Como engenheira civil fui ensinada que quanto maior as vias, melhor. Mais espaço é melhor. Faz pouco tempo que mudei este ponto de vista. Especialmente depois que visitei alguns empreendimentos e cidades nos EUA. Ver vias largas e desabitadas me chocou. Não conseguir identificar a face da pessoa do outro lado da via me causou uma sensação de solidão e até mesmo de medo…quem estará do outro lado? Mudei minha forma de ver a cidade e especialmente a considerar a “cidade original” como a mais saudável para as relações humanas e para os negócios.

A amiga, pesquisadora, arquiteta e urbanista Maria Augusta Hermida da Universidade de Cuenca no Equador citou em uma de suas palestras a pesquisa feita com dois edifícios construídos com a mesma área, porém um deles tinha espaços de convivência em cada andar e o outro, tinha uma área de convivência grande concentrada em um andar. Comentou que o primeiro mantinha mais tempo as salas alugadas e tinha fila de espera para novos inquilinos. O segundo nunca se manteve 100% locado e tendia sempre ao esvaziamento.

O que quero dizer com isso é que não falo em verticalizar por verticalizar. Há muita responsabilidade entorno disso. É preciso considerar a mobilidade e a capacidade de suporte da infraestrutura urbana. Em Vancouver no Canadá, que visitei recentemente, o limite de altura é dado pela oferta de transporte público. É ou não um bom critério? Eu considero que sim. Mas o mais importante, é preciso gerar PERTENCIMENTO. Gerar identidade. Segundo Caio Esteves, gerar pertencimento é: “…partilhamento de características, de experiências e de vivências entre membros da comunidade”.

Sim, queremos cidades mais verticais e por consequência mais eficientes, mas queremos que seus construtores sejam mais estratégicos e gastem mais tempo com seus projetos, com o branding da construção. Não construam apenas novos metros quadrados e sim construam o LUGAR!

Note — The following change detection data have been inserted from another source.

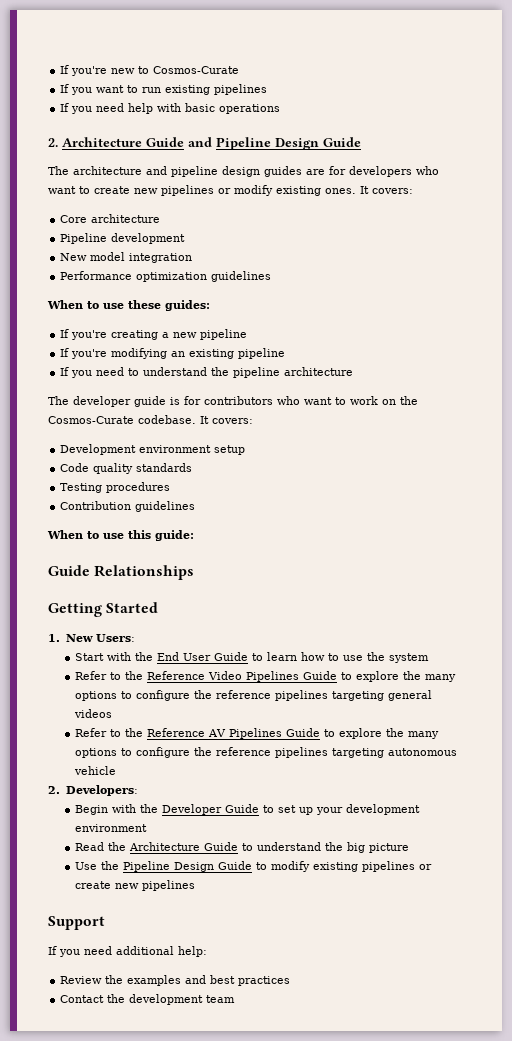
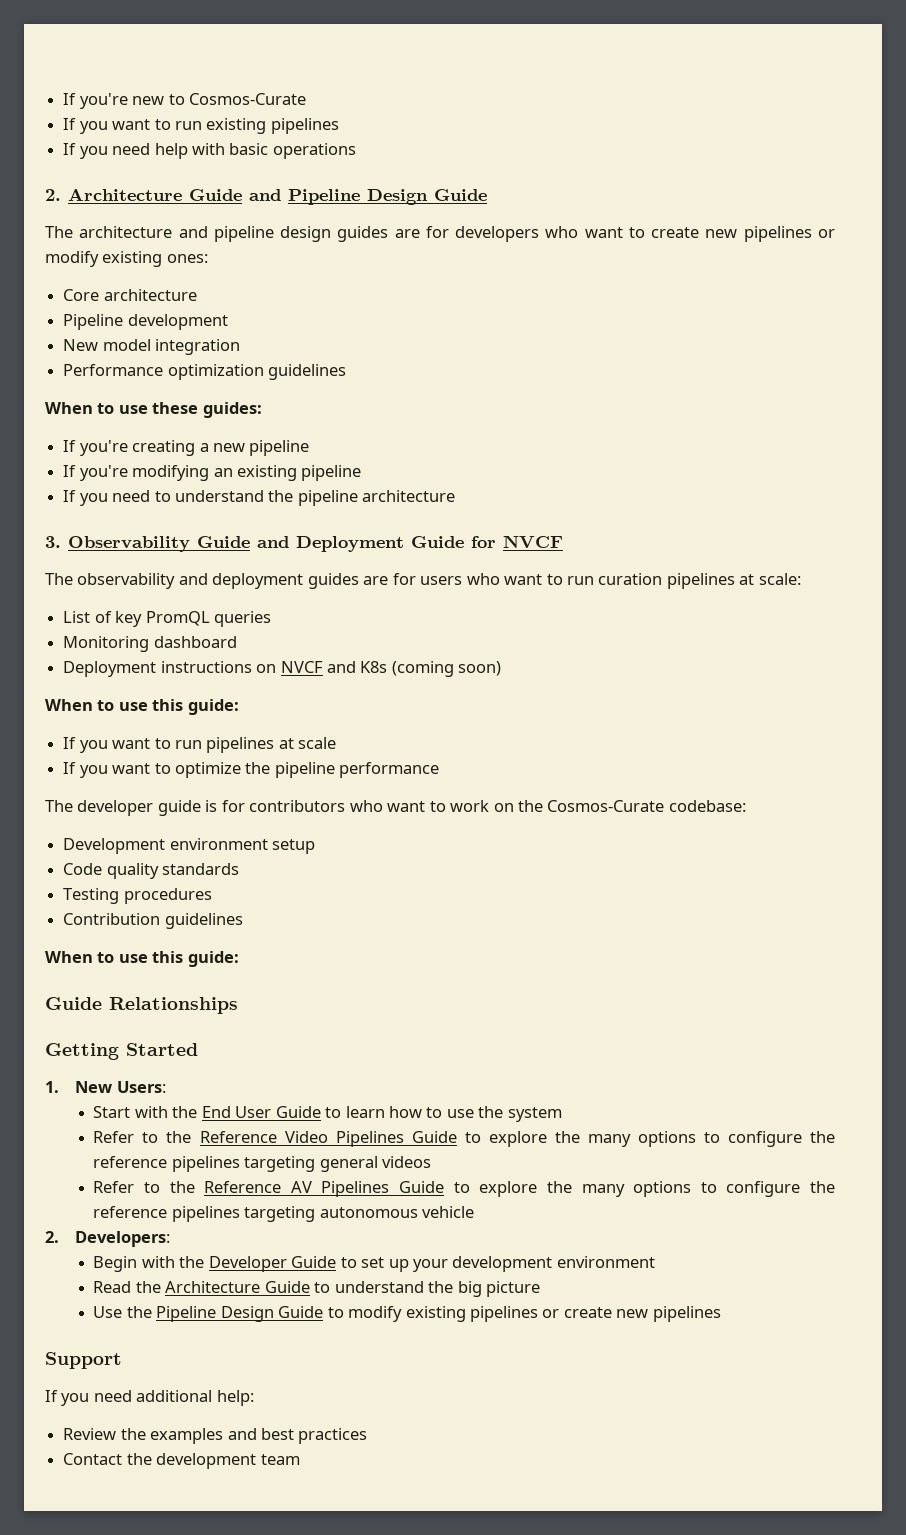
- The architecture and pipeline design guides are for developers who want to create new pipelines or modify existing ones. It covers:
+ The architecture and pipeline design guides are for developers who want to create new pipelines or modify existing ones:
+ 3. Observability Guide and Deployment Guide for NVCF
+ The observability and deployment guides are for users who want to run curation pipelines at scale:
+ List of key PromQL queries
+ Monitoring dashboard
+ Deployment instructions on NVCF and K8s (coming soon)
+ When to use this guide:
+ If you want to run pipelines at scale
+ If you want to optimize the pipeline performance
- The developer guide is for contributors who want to work on the Cosmos-Curate codebase. It covers:
+ The developer guide is for contributors who want to work on the Cosmos-Curate codebase:

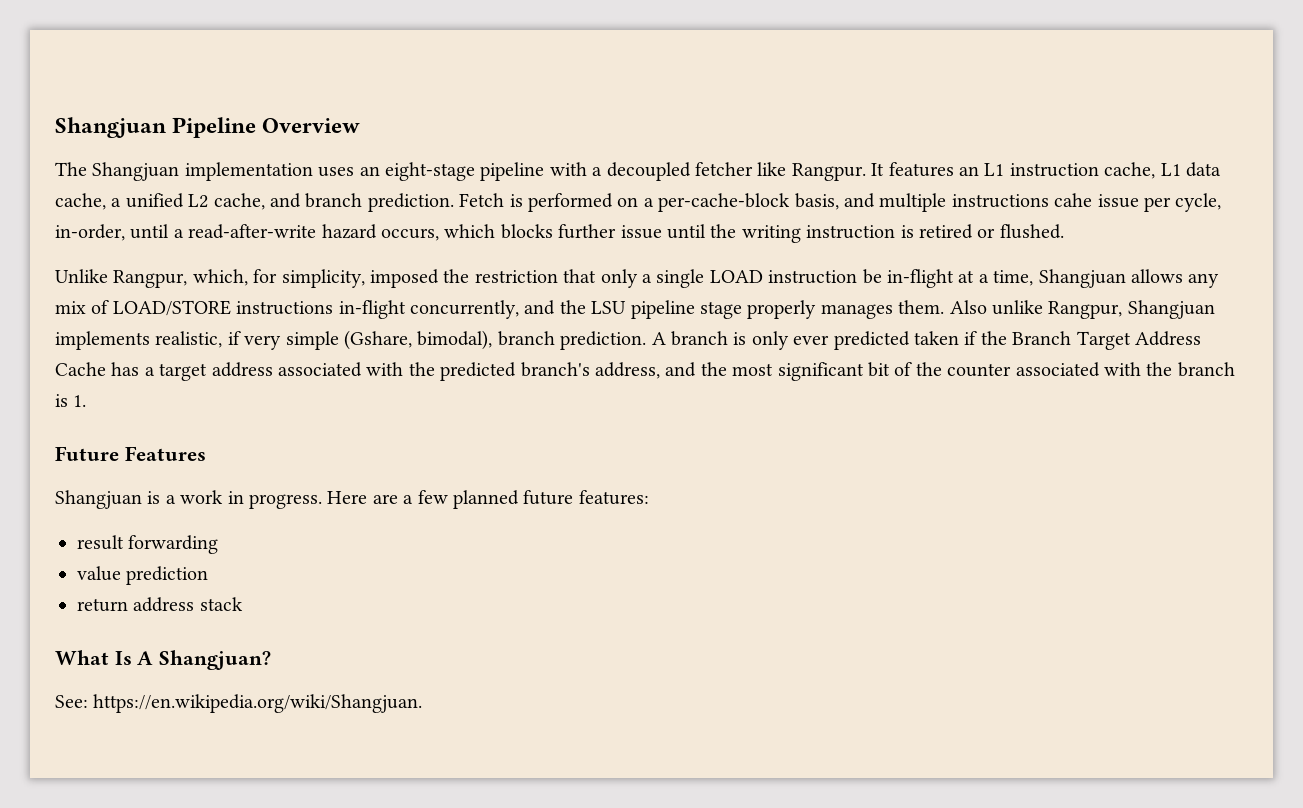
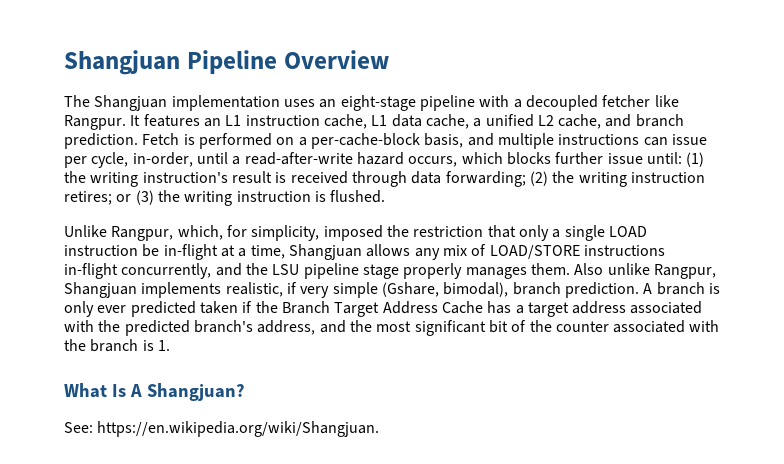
- Fetch is performed on a per-cache-block basis, and multiple instructions cahe issue per cycle, in-order, until a read-after-write hazard occurs, which blocks further issue until the writing instruction is retired or flushed.
+ Fetch is performed on a per-cache-block basis, and multiple instructions can issue per cycle, in-order, until a read-after-write hazard occurs, which blocks further issue until: (1) the writing instruction's result is received through data forwarding; (2) the writing instruction retires; or (3) the writing instruction is flushed.
- Future Features
- Shangjuan is a work in progress. Here are a few planned future features:
- result forwarding
- value prediction
- return address stack

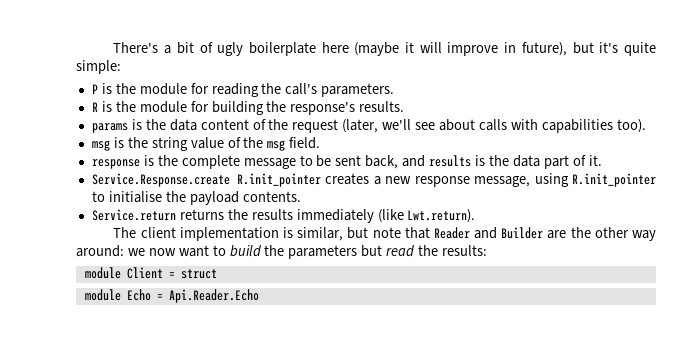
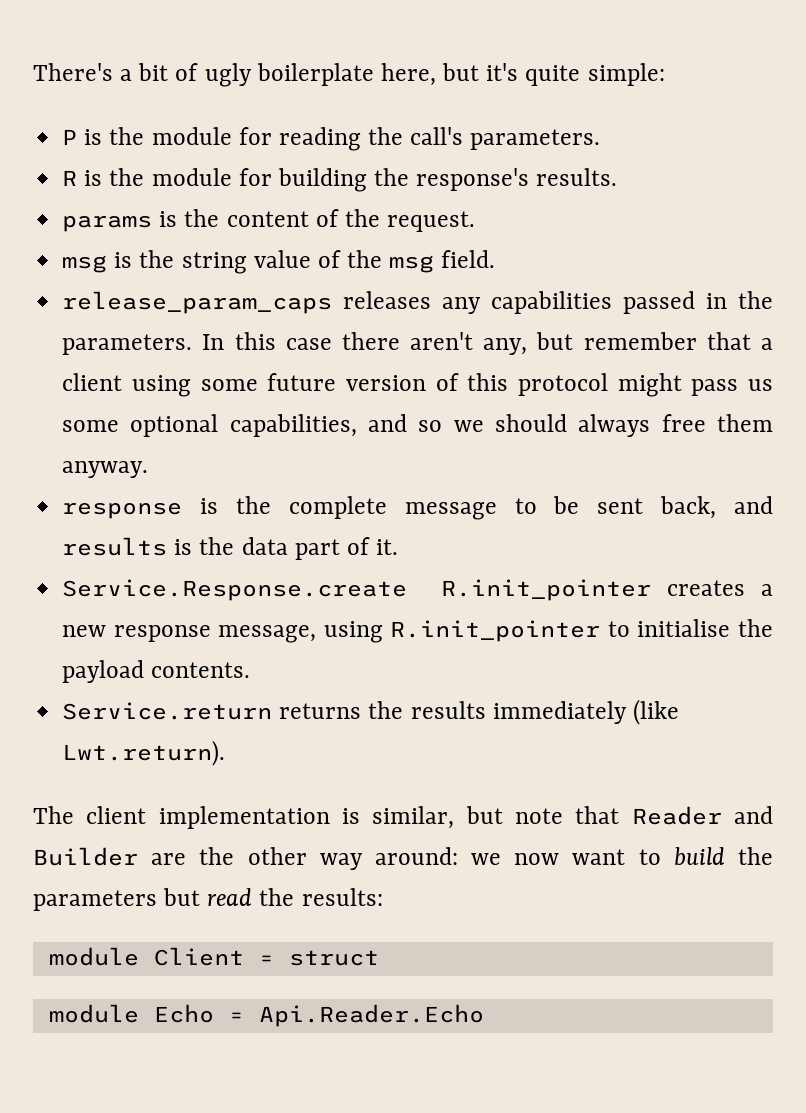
- There's a bit of ugly boilerplate here (maybe it will improve in future), but it's quite simple:
+ There's a bit of ugly boilerplate here, but it's quite simple:
- params is the data content of the request (later, we'll see about calls with capabilities too).
+ params is the content of the request.
+ release_param_caps releases any capabilities passed in the parameters. In this case there aren't any, but remember that a client using some future version of this protocol might pass us some optional capabilities, and so we should always free them anyway.

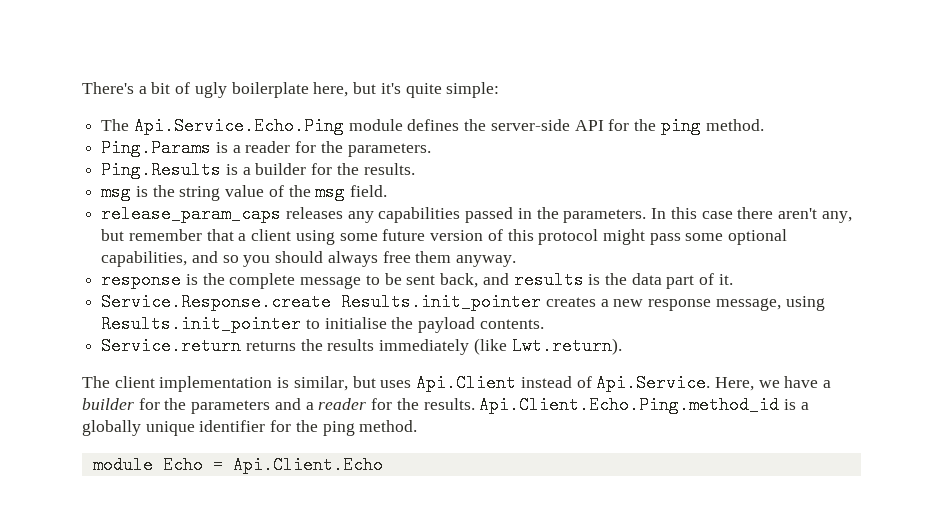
- P is the module for reading the call's parameters.
- R is the module for building the response's results.
- params is the content of the request.
+ The Api.Service.Echo.Ping module defines the server-side API for the ping method.
+ Ping.Params is a reader for the parameters.
+ Ping.Results is a builder for the results.
- In this case there aren't any, but remember that a client using some future version of this protocol might pass us some optional capabilities, and so we should always free them anyway.
+ In this case there aren't any, but remember that a client using some future version of this protocol might pass some optional capabilities, and so you should always free them anyway.
- Service.Response.create R.init_pointer creates a new response message, using R.init_pointer to initialise the payload contents.
+ Service.Response.create Results.init_pointer creates a new response message, using Results.init_pointer to initialise the payload contents.
- The client implementation is similar, but note that Reader and Builder are the other way around: we now want to build the parameters but read the results:
- module Client = struct
+ The client implementation is similar, but uses Api.Client instead of Api.Service. Here, we have a builder for the parameters and a reader for the results. Api.Client.Echo.Ping.method_id is a globally unique identifier for the ping method.
- module Echo = Api.Reader.Echo
+ module Echo = Api.Client.Echo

Acredito que o importante para alcançar este propósito é o máximo debate entre poder público e população, mas sempre compreendendo o território a partir do que já está construído e planejando melhorias a partir deste diagnóstico. Abrir a cabeça e não “bater o pé” em pontos de vista fixos é o caminho para a fluência deste debate saudável e necessário.